═══ EXERCISE MATERIAL

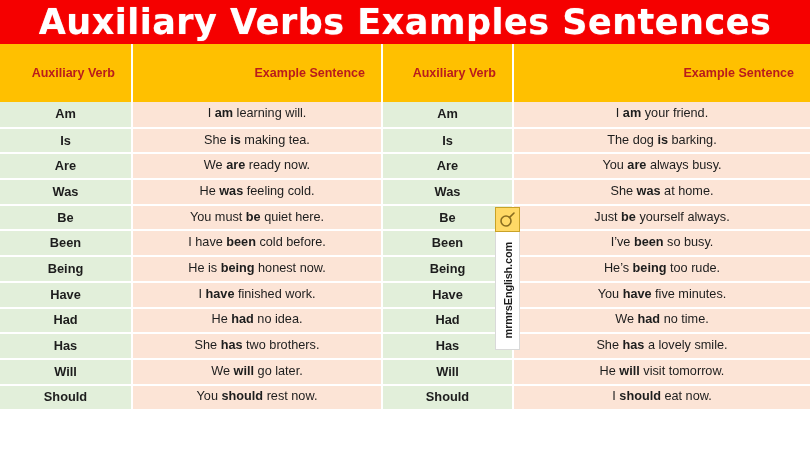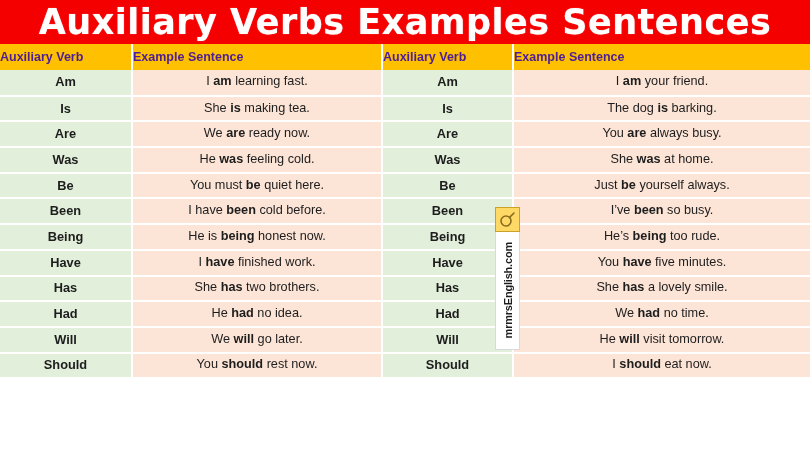--- a/index.html
+++ b/index.html
@@ -55,13 +55,13 @@
   .vtable th {
     height: 26px;
     background: #FFC000;
-    color: #4c1d95;
+    color: #b91c1c;
     font-size: 12.5px;
     font-weight: bold;
     font-family: "Liberation Sans", sans-serif;
-    text-align: left;
+    text-align: right;
     border-right: 2px solid #ffffff;
-    padding: 0;
+    padding: 16px;
     line-height: 26px;
   }
   .vtable th:last-child { border-right: none; }

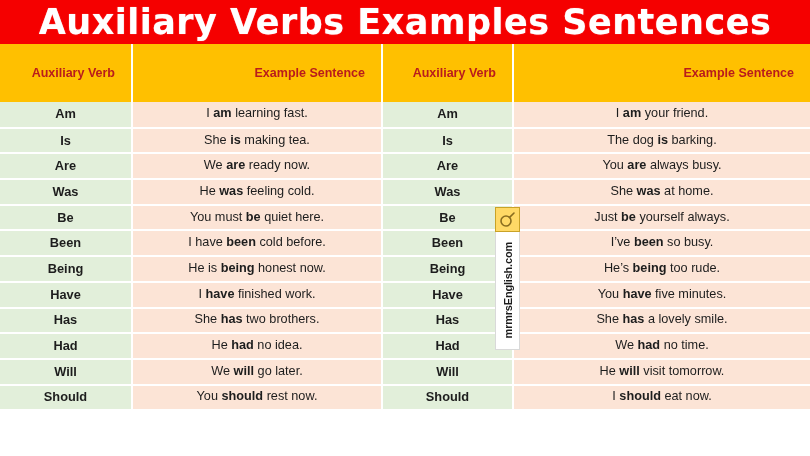--- a/index.html
+++ b/index.html
@@ -160,7 +160,7 @@
     <tbody id="table-body">
         <tr>
           <td class="verb-cell">Am</td>
-          <td class="sent-cell"><span>I </span><b>am</b><span> learning fast.</span></td>
+          <td class="sent-cell"><span>I </span><b>am</b><span> learning will.</span></td>
           <td class="verb-cell">Am</td>
           <td class="sent-cell"><span>I </span><b>am</b><span> your friend.</span></td>
         </tr>

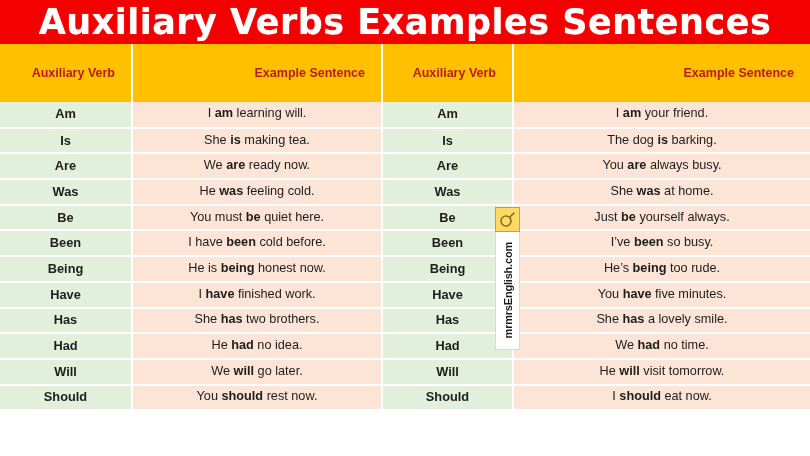--- a/index.html
+++ b/index.html
@@ -207,16 +207,16 @@
           <td class="sent-cell"><span>You </span><b>have</b><span> five minutes.</span></td>
         </tr>
         <tr>
+          <td class="verb-cell">Had</td>
+          <td class="sent-cell"><span>He </span><b>had</b><span> no idea.</span></td>
+          <td class="verb-cell">Had</td>
+          <td class="sent-cell"><span>We </span><b>had</b><span> no time.</span></td>
+        </tr>
+        <tr>
           <td class="verb-cell">Has</td>
           <td class="sent-cell"><span>She </span><b>has</b><span> two brothers.</span></td>
           <td class="verb-cell">Has</td>
           <td class="sent-cell"><span>She </span><b>has</b><span> a lovely smile.</span></td>
-        </tr>
-        <tr>
-          <td class="verb-cell">Had</td>
-          <td class="sent-cell"><span>He </span><b>had</b><span> no idea.</span></td>
-          <td class="verb-cell">Had</td>
-          <td class="sent-cell"><span>We </span><b>had</b><span> no time.</span></td>
         </tr>
         <tr>
           <td class="verb-cell">Will</td>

══════

# INSTRUCTIONS FOR THE TASK:
The expected response is every entry above, repeated exactly, pictures removed.

# EXERCISE SOLUTION:
--- a/index.html
+++ b/index.html
@@ -55,13 +55,13 @@
   .vtable th {
     height: 26px;
     background: #FFC000;
-    color: #4c1d95;
+    color: #b91c1c;
     font-size: 12.5px;
     font-weight: bold;
     font-family: "Liberation Sans", sans-serif;
-    text-align: left;
+    text-align: right;
     border-right: 2px solid #ffffff;
-    padding: 0;
+    padding: 16px;
     line-height: 26px;
   }
   .vtable th:last-child { border-right: none; }

--- a/index.html
+++ b/index.html
@@ -160,7 +160,7 @@
     <tbody id="table-body">
         <tr>
           <td class="verb-cell">Am</td>
-          <td class="sent-cell"><span>I </span><b>am</b><span> learning fast.</span></td>
+          <td class="sent-cell"><span>I </span><b>am</b><span> learning will.</span></td>
           <td class="verb-cell">Am</td>
           <td class="sent-cell"><span>I </span><b>am</b><span> your friend.</span></td>
         </tr>

--- a/index.html
+++ b/index.html
@@ -207,16 +207,16 @@
           <td class="sent-cell"><span>You </span><b>have</b><span> five minutes.</span></td>
         </tr>
         <tr>
+          <td class="verb-cell">Had</td>
+          <td class="sent-cell"><span>He </span><b>had</b><span> no idea.</span></td>
+          <td class="verb-cell">Had</td>
+          <td class="sent-cell"><span>We </span><b>had</b><span> no time.</span></td>
+        </tr>
+        <tr>
           <td class="verb-cell">Has</td>
           <td class="sent-cell"><span>She </span><b>has</b><span> two brothers.</span></td>
           <td class="verb-cell">Has</td>
           <td class="sent-cell"><span>She </span><b>has</b><span> a lovely smile.</span></td>
-        </tr>
-        <tr>
-          <td class="verb-cell">Had</td>
-          <td class="sent-cell"><span>He </span><b>had</b><span> no idea.</span></td>
-          <td class="verb-cell">Had</td>
-          <td class="sent-cell"><span>We </span><b>had</b><span> no time.</span></td>
         </tr>
         <tr>
           <td class="verb-cell">Will</td>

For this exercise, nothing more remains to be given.